Marla has very kindly suggested she accompanies me, so she can see me tucked in at hospital and provide moral support. We go, as directed, to the oncologist's office. It has the usual out of date Time magazines, and one of those receptionists with more makeup than is advisable, a hectic orange flush on her cheeks, and an air of being bothered by the very presence of a bunch of patients who probably aren't even healthy for god's sake. She gives me a ten page history to fill in. I fill it in. She takes it without a glance at me, and goes back to discussing her personal life with the file clerk. Marla and I are treated to their low indignant dialogue for another forty five minutes.

Finally, a nurse comes out, takes me to a back room, and takes blood. (I really should start to keep count of how often they take blood -- today alone is four times, I think. No wonder I'm bloody anaemic. They give me a pint and take two.)

But I digress.

I go back to the waiting room and do what it's designed for, for another half an hour. Then the Haughty Receptionist tells me to go into room 6, and the doctor will see me next. Off Marla and I go. We sit in there. We sit in there. We sit in there. For two hours. Luckily, there are magazines. Unluckily, they're not quite my style of magazine: _Private Pilot_ and _Yachting Monthly_. Seems like the cancer caper is a growth business.

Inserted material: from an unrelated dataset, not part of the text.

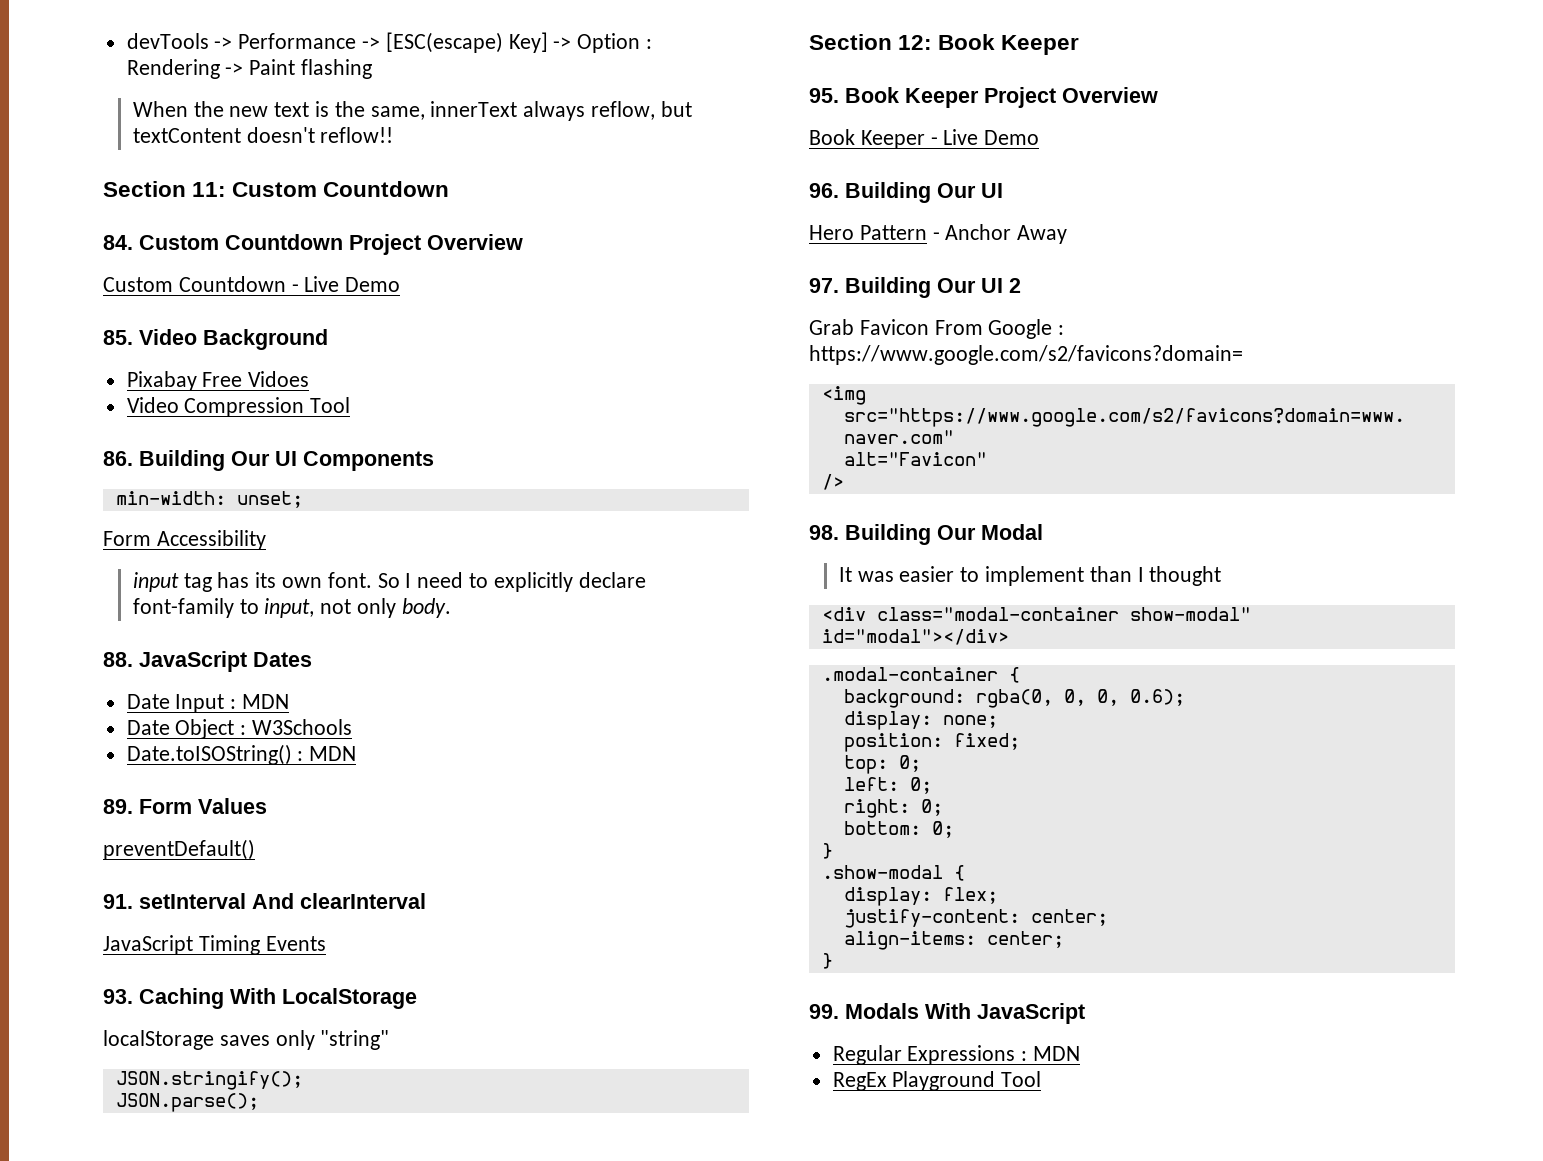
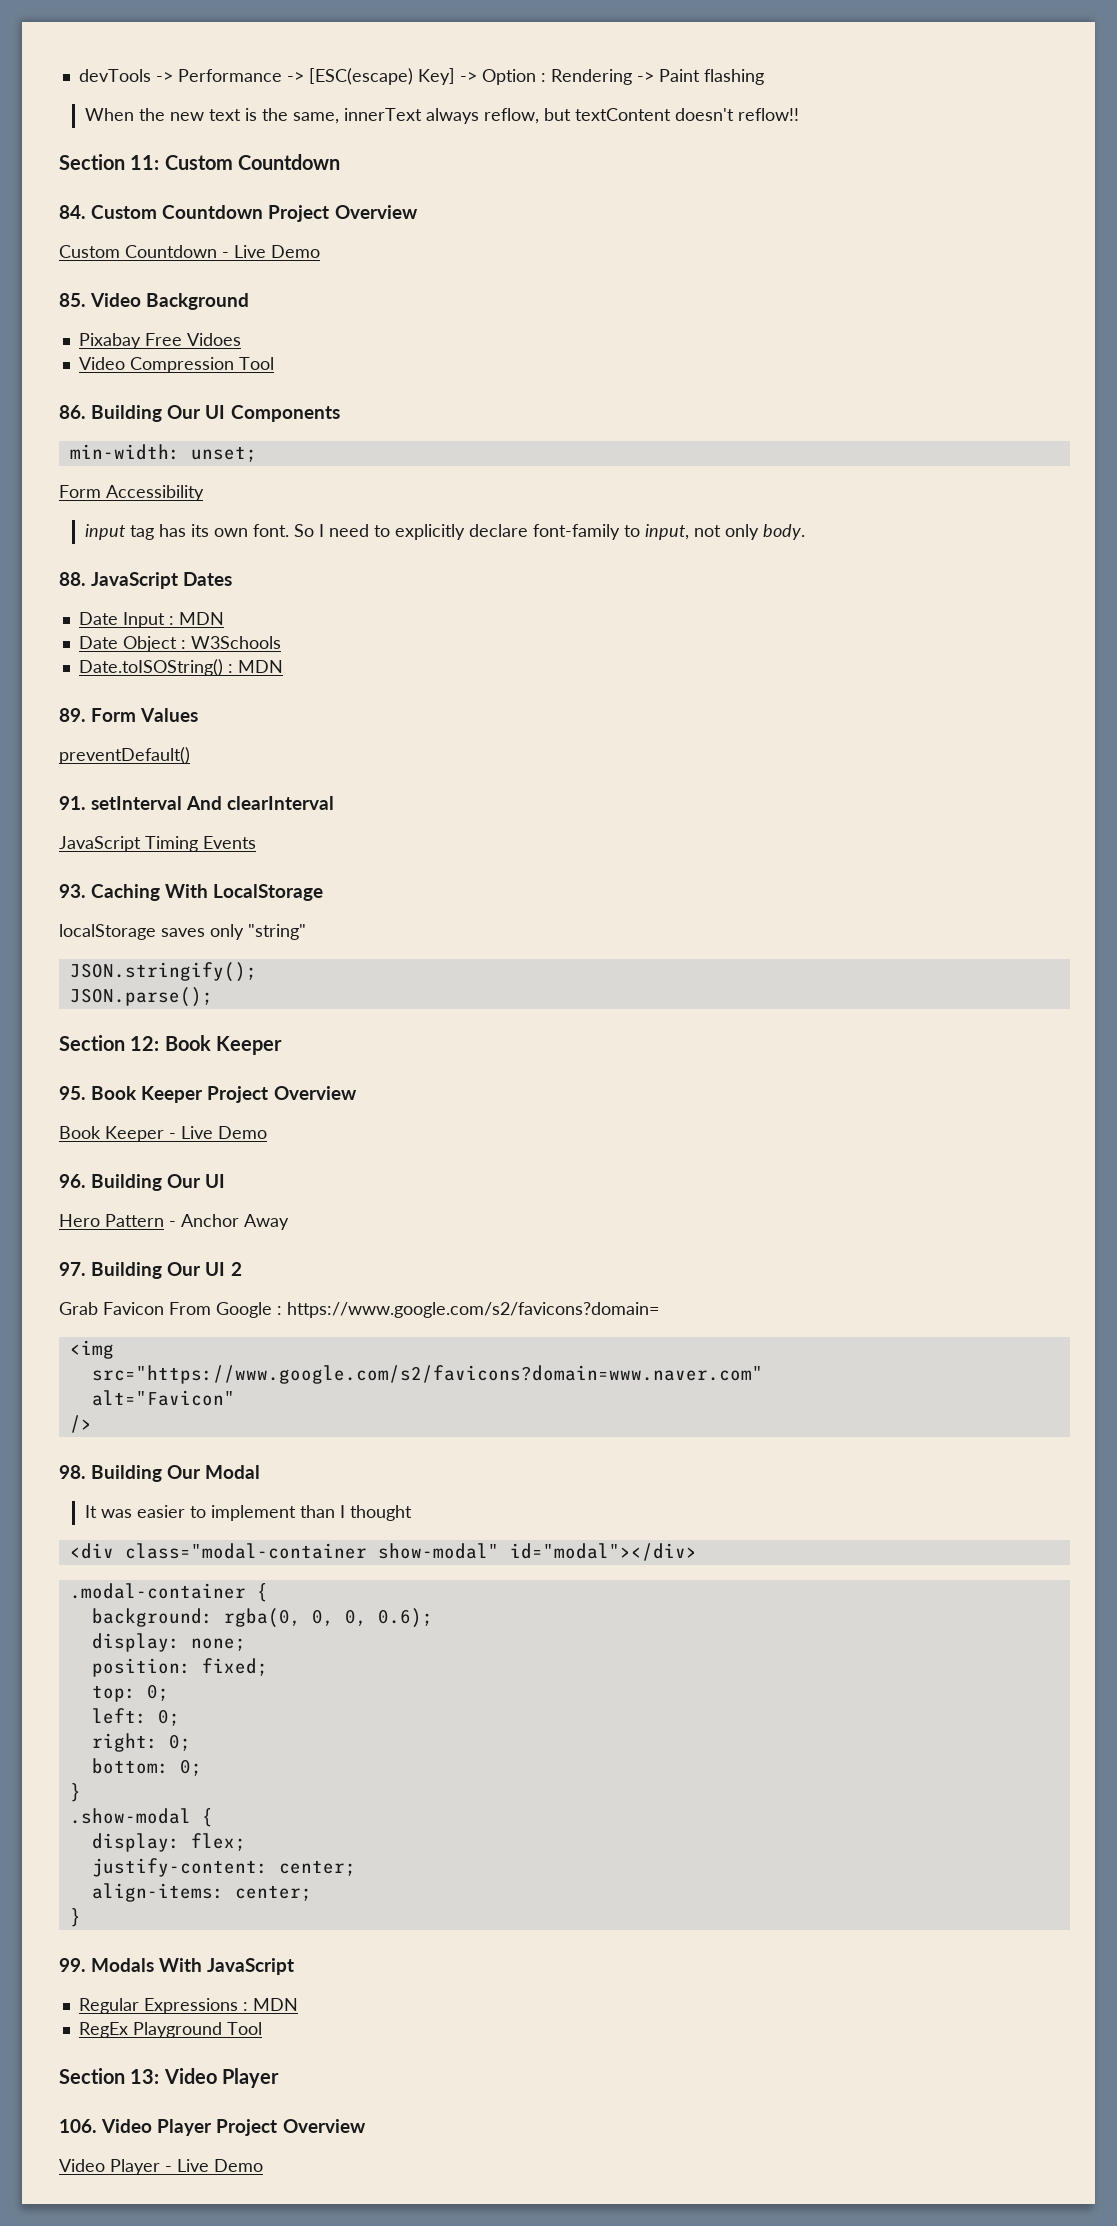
(1042, 1079) none -> [59,2068,280,2088] [59,2119,366,2136] [59,2159,263,2175] // Section 13: Video Player // 106. Video Player Project Overview // Video Player - Live Demo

Finally, the oncologist arrives -- Dr R. Marla leaves, to give me privacy. He says he's not sure why Dr Zed wanted me to see him, but do I have any questions? Thousands, so I start with the simplest one. I understand I have blast cells galore in my blood stream. My understanding these are immature bone marrow cells. I'm wondering what the process is that's taking place inside my bones: a massive overproduction of cancer cells pushing out healthy ones before they're fully matured? Dr R takes deep breath: "I always like to think of cancer as like a garden. You have the nice fruit trees, and the nice veggies, and then you have the nasty weeds. Our job is to kill off the nasty weeds, and give the nice veggies and the nice fruit a chance to grow, and we have to do that very carefully...."

I failed myself here bigtime. I didn't scream at him, or stomp on his foot or spit in his little eye or anything. I just sat there and looked out the window, and when he'd finished, I told him I had no more questions.

He tells me that the receptionist has been trying all morning to get a bed for me in the hospital. It's taking a while, he admits. We go out together to peer at the receptionist, like a horned toad behind her rampart of a counter, and see what progress she is making. She says, triumphantly, that she has a room. A thought occurs to me, and I say to the Great Cancer Gardener, "You have remembered I'm neutropenic?". Erp. Argh. Owf. Nope. He was about to check me into a shared room with my lovely 1.2 white blood count.

He explains to the receptionist that I can't be in that room, because I have to have a private room since I'm acutely vulnerable to infection. She chooses not to hear the last bit, and gets very huffy. Slams down the phone, and says, "Well, if it's a private room, that can take HOURS". Tactfully, Dr R suggests we go out for a while, and wait to hear from his office. If I don't hear by, say, 5.00pm, call to check what's going on. Leaving the Receptionist from Hell behind, glowering and slapping files around with vicious efficiency, we escape.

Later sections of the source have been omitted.